On a number of occasions, the Nobel Committee has appreciated peace work carried out by heads of state. In the 1920s, politicians from Germany, France, Britain and the United States were honored for concluding reconciliation agreements after the First World War. Later, the Cold War provided a framework for more statesman awards. Former United States Secretary of State George Marshall received the Peace Prize in 1953 for organizing Marshall Aid for the reconstruction of Western Europe.

German Chancellor Willy Brandt was awarded the prize in 1971, after opening a dialogue with the Soviet Union, recognizing East Germany and accepting Poland’s borders. Soviet leader Mikhail Gorbachev was credited with ending the main conflict between the United States and the Soviet Union in 1990, while South Korean President Kim Dae-jung received the Peace Prize ten years later for trying to end the Cold War on the Korean Peninsula.

Influence peace negotiations

In several cases, the Nobel Committee has wanted to stimulate ongoing peace negotiations with the hope that the prestige of the Peace Prize can bring old enemies closer together and make them more willing to compromise and respect concluded peace agreements. Distributions of this type have created the greatest contradictions in the committee. In 1973, two members resigned for the first time in protest. They refused to be responsible for the peace prize to US Secretary of State Henry Kissinger, who had signed a ceasefire agreement in Vietnam. The last announcement came in 1994. Then a member withdrew because PLO leader Yasser Arafat shared the peace prize with the Israelis Yitzak Rabin and Shimon Peres. In the opinion of the committee member, it was scandalous to choose Arafat, who he thought was a terrorist.

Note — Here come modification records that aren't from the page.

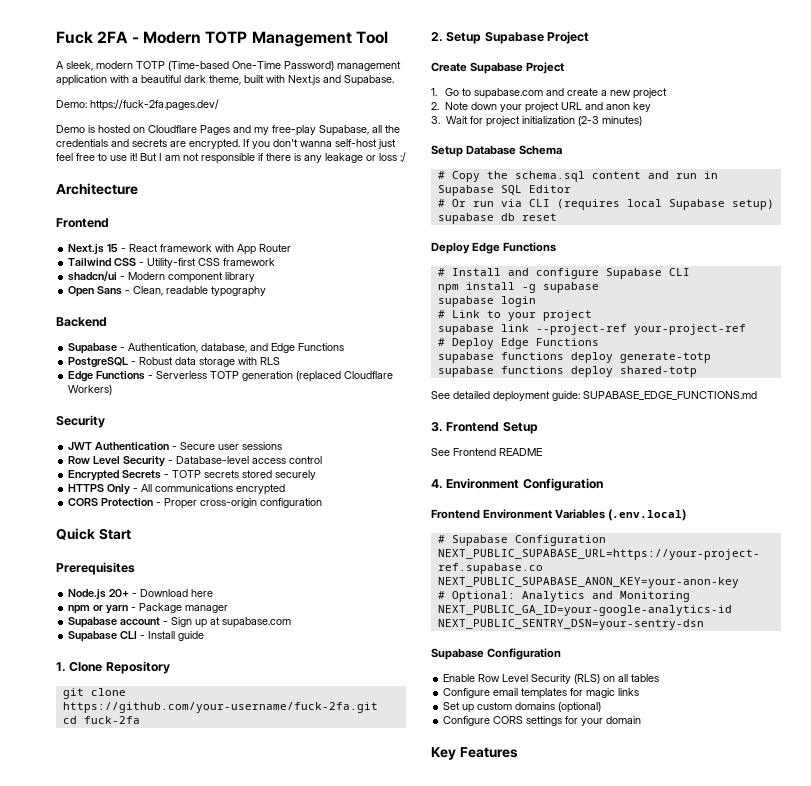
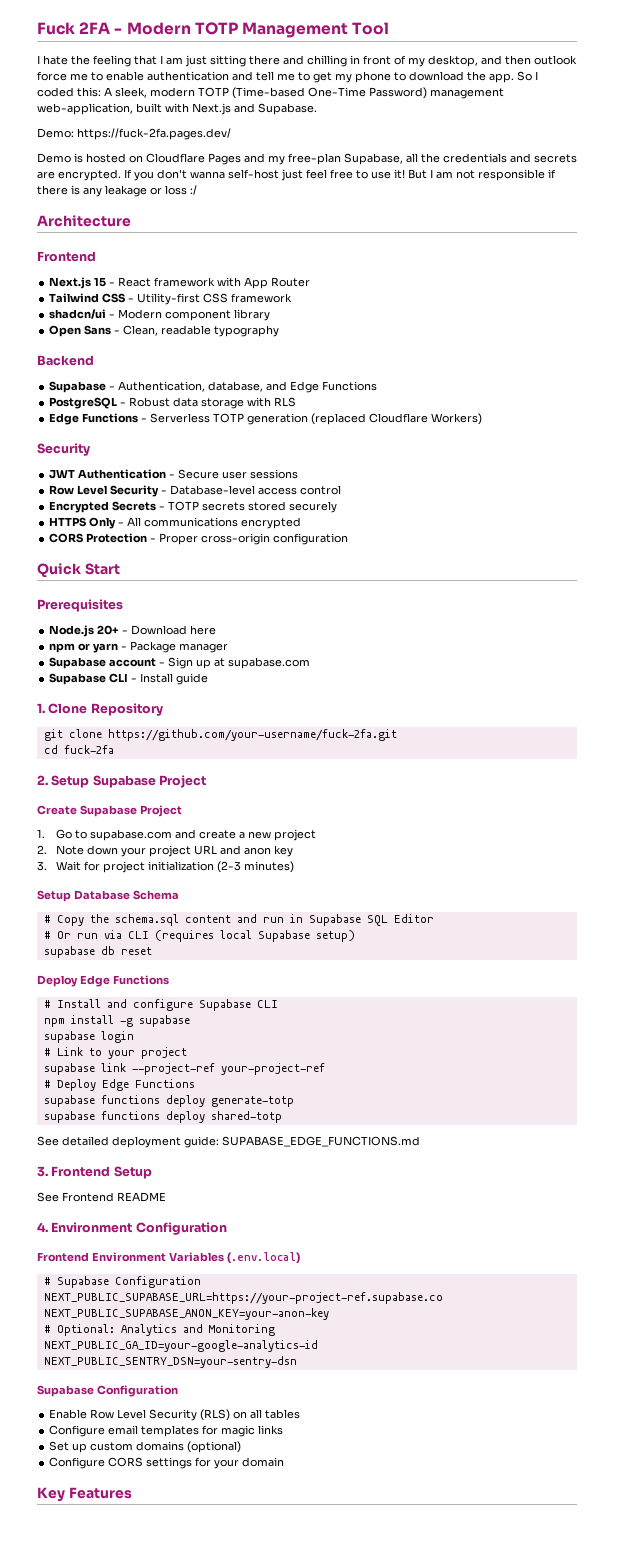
- A sleek, modern TOTP (Time-based One-Time Password) management application with a beautiful dark theme, built with Next.js and Supabase.
+ I hate the feeling that I am just sitting there and chilling in front of my desktop, and then outlook force me to enable authentication and tell me to get my phone to download the app. So I coded this: A sleek, modern TOTP (Time-based One-Time Password) management web-application, built with Next.js and Supabase.
- Demo is hosted on Cloudflare Pages and my free-play Supabase, all the credentials and secrets are encrypted.
+ Demo is hosted on Cloudflare Pages and my free-plan Supabase, all the credentials and secrets are encrypted.

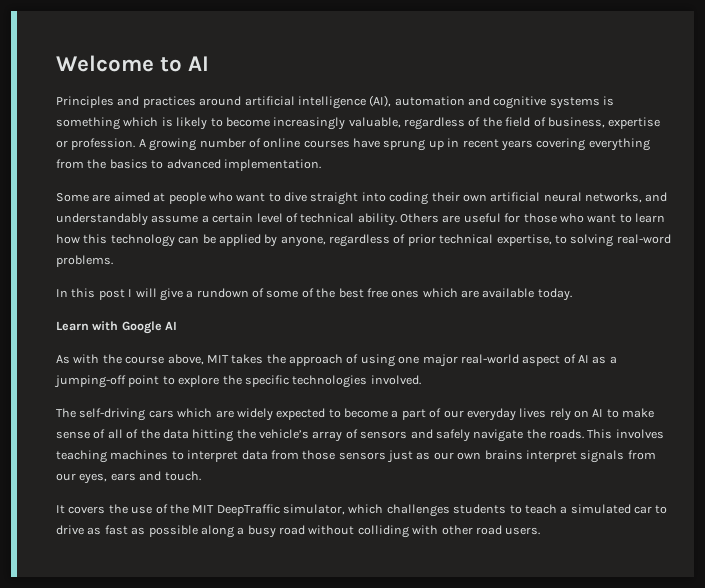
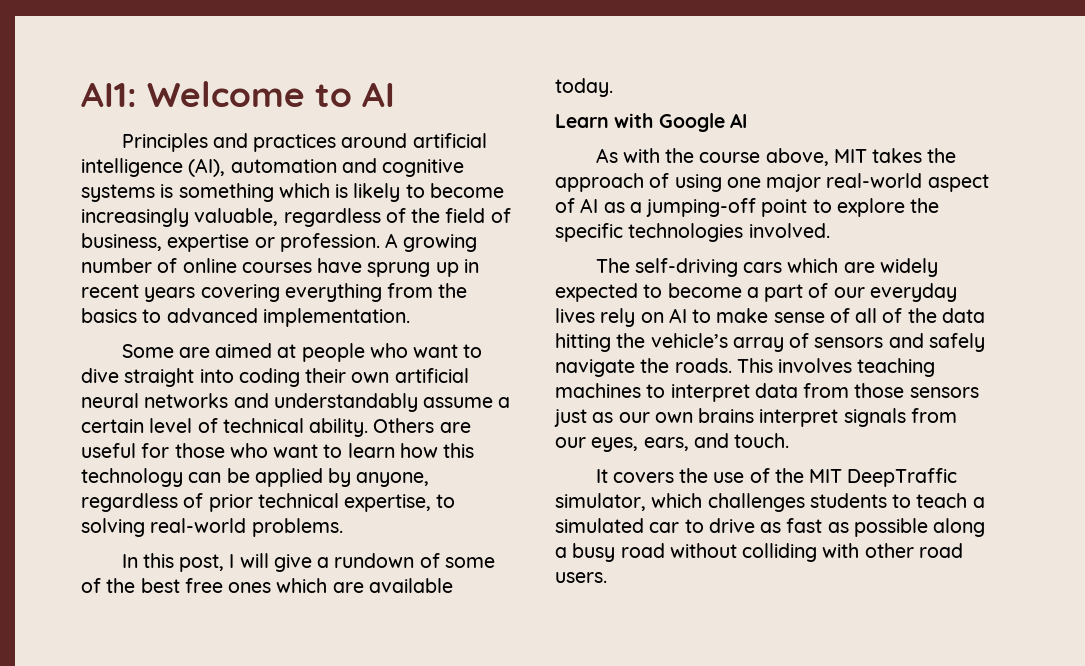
- Welcome to AI
+ AI1: Welcome to AI
- Some are aimed at people who want to dive straight into coding their own artificial neural networks, and understandably assume a certain level of technical ability.
+ Some are aimed at people who want to dive straight into coding their own artificial neural networks and understandably assume a certain level of technical ability.
- Others are useful for those who want to learn how this technology can be applied by anyone, regardless of prior technical expertise, to solving real-word problems.
+ Others are useful for those who want to learn how this technology can be applied by anyone, regardless of prior technical expertise, to solving real-world problems.
- In this post I will give a rundown of some of the best free ones which are available today.
+ In this post, I will give a rundown of some of the best free ones which are available today.
- This involves teaching machines to interpret data from those sensors just as our own brains interpret signals from our eyes, ears and touch.
+ This involves teaching machines to interpret data from those sensors just as our own brains interpret signals from our eyes, ears, and touch.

Among the most successful reconciliation awards were the awards of President Willem de Klerk and Liberation leader Nelson Mandela (1993) and of Northern Ireland politicians David Trimble and John Hume (1998). The first two abolished the hated racist apartheid regime in southern Africa, while the last two signed a peace treaty that ended the bitter conflict between Catholics and Protestants in Northern Ireland.

8: Environment and safety

The Nobel Committee has repeatedly pointed out the need to protect humanity’s access to resources and the living environment in order to ensure peaceful development. In 1949, the British John Boyd Orr received the Peace Prize as the first Director-General of the FAO, the United Nations Food and Agriculture Organization. In 1970, the American Norman Borlaug won for growing a new type of wheat that provided food for more people. “The Green Revolution” became a term.

With the awards of the Tibetan Dalai Lama (1989) and Kenyan Wangari Maathai (2004), the Nobel Committee gave the Peace Prize an ecological dimension. This was emphasized once again in 2007, when the American Al Gore and the United Nations Intergovernmental Panel on Climate Change (IPCC) shared the Peace Prize for their efforts against global warming. But the 2007 award was also a signal that politicians must take greater account of scientific results when making their decisions.

9: Bridge building and the strength of the Peace Prize

Bridge building
Following the terrorist attack on the United States on September 11, 2001, the Nobel Committee wanted to build a bridge between the West and the Islamic world. The Iranian human rights activist Shirin Ebadi (2003), the Egyptian Secretary General of the International Atomic Energy Agency (2005) Muhammad El Baradei and the “father of microcredit” Muhammad Yunus from Bangladesh were all Western-minded Muslims engaged in dialogue and cooperation.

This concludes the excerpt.